◆ **Exercise directions**:
Return the records exactly, from the first line through the "the following year.</p>" line.

── Supplied data ──

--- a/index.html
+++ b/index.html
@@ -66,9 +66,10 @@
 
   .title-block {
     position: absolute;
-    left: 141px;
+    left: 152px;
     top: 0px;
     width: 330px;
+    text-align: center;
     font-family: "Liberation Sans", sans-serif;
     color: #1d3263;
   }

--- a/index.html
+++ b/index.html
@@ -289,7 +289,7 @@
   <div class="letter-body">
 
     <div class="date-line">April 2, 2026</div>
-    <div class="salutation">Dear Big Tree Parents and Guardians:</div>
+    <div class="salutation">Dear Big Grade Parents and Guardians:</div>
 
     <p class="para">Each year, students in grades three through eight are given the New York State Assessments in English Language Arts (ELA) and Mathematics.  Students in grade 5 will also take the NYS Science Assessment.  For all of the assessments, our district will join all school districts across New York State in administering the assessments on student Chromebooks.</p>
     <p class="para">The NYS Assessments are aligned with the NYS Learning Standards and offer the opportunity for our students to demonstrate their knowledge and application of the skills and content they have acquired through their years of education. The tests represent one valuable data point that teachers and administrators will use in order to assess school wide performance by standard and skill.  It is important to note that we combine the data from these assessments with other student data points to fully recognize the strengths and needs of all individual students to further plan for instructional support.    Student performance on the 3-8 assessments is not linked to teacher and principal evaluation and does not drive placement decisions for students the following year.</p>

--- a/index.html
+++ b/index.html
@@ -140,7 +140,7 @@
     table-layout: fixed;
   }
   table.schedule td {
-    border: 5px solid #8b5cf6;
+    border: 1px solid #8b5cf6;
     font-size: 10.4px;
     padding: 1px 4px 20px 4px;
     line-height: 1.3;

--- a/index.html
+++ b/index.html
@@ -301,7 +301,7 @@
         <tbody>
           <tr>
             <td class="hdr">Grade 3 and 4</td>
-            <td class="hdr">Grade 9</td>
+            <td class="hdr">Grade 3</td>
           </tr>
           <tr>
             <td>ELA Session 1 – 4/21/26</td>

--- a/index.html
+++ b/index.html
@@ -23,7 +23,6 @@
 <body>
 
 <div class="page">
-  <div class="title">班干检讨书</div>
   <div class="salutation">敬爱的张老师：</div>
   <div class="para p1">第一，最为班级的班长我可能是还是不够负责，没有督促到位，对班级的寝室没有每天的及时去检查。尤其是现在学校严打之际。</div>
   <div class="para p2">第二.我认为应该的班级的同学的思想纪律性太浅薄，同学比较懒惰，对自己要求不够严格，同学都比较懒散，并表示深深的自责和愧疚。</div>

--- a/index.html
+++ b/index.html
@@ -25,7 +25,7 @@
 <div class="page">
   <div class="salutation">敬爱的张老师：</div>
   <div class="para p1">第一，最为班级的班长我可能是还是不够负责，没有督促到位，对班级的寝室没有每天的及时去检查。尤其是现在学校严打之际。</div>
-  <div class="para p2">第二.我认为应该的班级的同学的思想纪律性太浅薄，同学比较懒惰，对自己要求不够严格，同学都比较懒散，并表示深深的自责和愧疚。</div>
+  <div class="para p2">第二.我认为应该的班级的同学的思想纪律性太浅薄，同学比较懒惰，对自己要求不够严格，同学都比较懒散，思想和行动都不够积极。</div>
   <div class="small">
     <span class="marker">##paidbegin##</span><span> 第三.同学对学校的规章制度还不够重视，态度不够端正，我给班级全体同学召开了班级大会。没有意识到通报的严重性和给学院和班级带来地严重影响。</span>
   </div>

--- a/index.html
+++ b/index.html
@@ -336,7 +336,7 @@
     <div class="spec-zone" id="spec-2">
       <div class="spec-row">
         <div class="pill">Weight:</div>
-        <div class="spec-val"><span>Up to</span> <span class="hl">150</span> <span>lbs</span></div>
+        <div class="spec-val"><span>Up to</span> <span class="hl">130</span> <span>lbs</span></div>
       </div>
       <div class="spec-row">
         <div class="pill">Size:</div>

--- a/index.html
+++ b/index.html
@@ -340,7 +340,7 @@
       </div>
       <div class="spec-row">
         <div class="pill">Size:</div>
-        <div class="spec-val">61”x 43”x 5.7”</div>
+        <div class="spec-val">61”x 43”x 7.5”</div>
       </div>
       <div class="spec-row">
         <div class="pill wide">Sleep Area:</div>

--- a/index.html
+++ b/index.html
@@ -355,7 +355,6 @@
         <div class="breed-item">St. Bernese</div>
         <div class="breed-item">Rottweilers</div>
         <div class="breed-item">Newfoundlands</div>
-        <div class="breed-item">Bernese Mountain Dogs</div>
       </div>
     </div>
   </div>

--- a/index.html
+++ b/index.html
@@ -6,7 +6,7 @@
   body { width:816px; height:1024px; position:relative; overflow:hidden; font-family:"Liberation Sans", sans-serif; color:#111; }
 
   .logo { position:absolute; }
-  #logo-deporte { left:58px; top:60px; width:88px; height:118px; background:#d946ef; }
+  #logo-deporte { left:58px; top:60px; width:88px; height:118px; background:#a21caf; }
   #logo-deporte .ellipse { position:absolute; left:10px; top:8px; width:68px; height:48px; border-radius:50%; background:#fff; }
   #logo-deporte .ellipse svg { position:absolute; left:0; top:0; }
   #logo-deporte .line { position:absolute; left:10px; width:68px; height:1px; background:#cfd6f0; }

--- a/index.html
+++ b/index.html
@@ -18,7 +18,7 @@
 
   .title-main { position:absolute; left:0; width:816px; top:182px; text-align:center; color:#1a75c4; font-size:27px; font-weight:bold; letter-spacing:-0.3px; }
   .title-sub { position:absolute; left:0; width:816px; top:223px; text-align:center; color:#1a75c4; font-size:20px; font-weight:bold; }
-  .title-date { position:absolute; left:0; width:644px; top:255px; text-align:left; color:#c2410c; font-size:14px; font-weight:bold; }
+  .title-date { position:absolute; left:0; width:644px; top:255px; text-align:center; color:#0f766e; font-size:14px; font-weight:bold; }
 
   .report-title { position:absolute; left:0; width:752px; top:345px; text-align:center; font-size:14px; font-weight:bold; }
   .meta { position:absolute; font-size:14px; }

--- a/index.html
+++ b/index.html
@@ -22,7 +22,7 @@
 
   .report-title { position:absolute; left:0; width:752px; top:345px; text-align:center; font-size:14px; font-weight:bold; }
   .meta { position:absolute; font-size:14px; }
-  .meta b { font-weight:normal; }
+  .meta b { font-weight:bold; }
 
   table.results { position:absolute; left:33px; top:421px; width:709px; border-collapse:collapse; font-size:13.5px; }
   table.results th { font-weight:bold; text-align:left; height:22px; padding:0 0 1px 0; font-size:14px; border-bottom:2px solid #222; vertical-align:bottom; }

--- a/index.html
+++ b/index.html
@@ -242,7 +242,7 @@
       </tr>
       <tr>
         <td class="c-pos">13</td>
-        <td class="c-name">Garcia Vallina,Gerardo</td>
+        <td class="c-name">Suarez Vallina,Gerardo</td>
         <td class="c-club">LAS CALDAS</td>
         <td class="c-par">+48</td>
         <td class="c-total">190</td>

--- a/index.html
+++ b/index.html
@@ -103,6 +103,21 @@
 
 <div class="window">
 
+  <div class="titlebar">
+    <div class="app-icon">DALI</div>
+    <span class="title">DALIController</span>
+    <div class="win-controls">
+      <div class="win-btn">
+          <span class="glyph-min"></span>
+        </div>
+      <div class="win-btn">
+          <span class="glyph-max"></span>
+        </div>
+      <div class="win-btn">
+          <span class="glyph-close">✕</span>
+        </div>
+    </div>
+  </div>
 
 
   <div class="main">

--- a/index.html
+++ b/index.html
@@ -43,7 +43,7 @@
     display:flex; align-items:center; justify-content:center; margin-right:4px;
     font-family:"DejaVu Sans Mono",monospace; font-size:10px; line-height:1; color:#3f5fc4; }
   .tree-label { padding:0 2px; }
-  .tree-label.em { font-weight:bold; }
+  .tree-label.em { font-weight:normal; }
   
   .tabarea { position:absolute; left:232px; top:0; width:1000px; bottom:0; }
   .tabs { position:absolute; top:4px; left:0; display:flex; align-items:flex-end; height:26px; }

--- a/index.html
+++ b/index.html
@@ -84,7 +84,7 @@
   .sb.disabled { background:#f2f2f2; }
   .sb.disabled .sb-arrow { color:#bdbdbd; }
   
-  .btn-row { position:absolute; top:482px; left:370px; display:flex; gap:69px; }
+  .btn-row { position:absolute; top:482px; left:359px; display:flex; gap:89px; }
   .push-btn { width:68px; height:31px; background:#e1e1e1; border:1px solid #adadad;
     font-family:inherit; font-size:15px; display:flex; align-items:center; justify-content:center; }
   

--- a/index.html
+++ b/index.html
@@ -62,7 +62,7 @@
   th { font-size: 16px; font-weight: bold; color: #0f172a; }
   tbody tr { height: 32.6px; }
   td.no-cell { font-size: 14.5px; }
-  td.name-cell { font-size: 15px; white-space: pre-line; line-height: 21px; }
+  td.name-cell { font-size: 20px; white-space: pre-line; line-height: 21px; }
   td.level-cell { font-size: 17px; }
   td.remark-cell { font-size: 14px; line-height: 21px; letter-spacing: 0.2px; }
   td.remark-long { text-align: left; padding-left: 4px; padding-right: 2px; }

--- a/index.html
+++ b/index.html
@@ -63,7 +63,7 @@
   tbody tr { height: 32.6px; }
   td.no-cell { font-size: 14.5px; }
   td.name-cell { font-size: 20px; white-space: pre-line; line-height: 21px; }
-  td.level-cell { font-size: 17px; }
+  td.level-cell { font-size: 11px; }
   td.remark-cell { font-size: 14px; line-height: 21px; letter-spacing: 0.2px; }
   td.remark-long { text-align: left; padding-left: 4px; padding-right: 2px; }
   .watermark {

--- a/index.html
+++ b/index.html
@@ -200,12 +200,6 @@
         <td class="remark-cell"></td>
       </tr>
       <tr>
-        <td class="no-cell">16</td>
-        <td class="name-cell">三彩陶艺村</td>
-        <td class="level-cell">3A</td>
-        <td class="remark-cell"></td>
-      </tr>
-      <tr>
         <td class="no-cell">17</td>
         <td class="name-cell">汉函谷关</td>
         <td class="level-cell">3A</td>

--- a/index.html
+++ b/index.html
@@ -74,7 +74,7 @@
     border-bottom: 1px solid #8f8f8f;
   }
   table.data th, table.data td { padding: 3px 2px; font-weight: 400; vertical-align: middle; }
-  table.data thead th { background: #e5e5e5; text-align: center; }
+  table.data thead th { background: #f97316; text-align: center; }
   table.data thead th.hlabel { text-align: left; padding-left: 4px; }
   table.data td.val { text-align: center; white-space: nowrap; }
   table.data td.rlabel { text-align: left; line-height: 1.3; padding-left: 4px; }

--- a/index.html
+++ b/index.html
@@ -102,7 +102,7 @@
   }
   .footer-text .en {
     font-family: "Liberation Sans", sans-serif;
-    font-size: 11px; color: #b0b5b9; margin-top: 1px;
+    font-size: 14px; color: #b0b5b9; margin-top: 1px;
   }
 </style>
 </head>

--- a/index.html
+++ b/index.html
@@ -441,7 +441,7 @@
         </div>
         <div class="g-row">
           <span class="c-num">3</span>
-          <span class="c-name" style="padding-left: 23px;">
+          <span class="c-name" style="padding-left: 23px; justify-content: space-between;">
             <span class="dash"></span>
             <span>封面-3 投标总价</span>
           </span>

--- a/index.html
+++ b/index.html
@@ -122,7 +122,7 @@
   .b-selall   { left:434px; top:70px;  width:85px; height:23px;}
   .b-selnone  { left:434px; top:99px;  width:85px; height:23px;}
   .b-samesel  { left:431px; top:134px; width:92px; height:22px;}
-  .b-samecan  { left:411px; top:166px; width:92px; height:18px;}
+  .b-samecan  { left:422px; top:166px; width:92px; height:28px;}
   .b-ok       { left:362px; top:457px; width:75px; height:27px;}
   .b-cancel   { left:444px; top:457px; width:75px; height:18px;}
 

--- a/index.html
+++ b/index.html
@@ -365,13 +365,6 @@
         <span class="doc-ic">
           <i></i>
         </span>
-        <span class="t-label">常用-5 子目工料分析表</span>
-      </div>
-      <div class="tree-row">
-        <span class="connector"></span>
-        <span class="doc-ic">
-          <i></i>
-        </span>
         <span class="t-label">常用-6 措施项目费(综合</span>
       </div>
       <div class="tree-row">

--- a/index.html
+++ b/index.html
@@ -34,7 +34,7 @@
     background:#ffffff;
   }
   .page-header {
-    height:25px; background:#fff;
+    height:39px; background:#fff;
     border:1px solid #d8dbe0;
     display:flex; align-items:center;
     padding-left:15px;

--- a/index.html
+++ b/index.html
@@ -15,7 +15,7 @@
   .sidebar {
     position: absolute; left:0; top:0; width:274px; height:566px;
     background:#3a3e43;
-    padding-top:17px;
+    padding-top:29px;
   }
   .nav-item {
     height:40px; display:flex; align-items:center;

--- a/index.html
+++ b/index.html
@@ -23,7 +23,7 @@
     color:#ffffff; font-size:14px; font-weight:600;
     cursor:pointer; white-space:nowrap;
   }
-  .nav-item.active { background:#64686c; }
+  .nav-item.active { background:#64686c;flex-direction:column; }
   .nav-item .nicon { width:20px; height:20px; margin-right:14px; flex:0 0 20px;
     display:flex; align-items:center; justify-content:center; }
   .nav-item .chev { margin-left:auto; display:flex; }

───

◆ **Answer space**:
--- a/index.html
+++ b/index.html
@@ -66,9 +66,10 @@
 
   .title-block {
     position: absolute;
-    left: 141px;
+    left: 152px;
     top: 0px;
     width: 330px;
+    text-align: center;
     font-family: "Liberation Sans", sans-serif;
     color: #1d3263;
   }

--- a/index.html
+++ b/index.html
@@ -289,7 +289,7 @@
   <div class="letter-body">
 
     <div class="date-line">April 2, 2026</div>
-    <div class="salutation">Dear Big Tree Parents and Guardians:</div>
+    <div class="salutation">Dear Big Grade Parents and Guardians:</div>
 
     <p class="para">Each year, students in grades three through eight are given the New York State Assessments in English Language Arts (ELA) and Mathematics.  Students in grade 5 will also take the NYS Science Assessment.  For all of the assessments, our district will join all school districts across New York State in administering the assessments on student Chromebooks.</p>
     <p class="para">The NYS Assessments are aligned with the NYS Learning Standards and offer the opportunity for our students to demonstrate their knowledge and application of the skills and content they have acquired through their years of education. The tests represent one valuable data point that teachers and administrators will use in order to assess school wide performance by standard and skill.  It is important to note that we combine the data from these assessments with other student data points to fully recognize the strengths and needs of all individual students to further plan for instructional support.    Student performance on the 3-8 assessments is not linked to teacher and principal evaluation and does not drive placement decisions for students the following year.</p>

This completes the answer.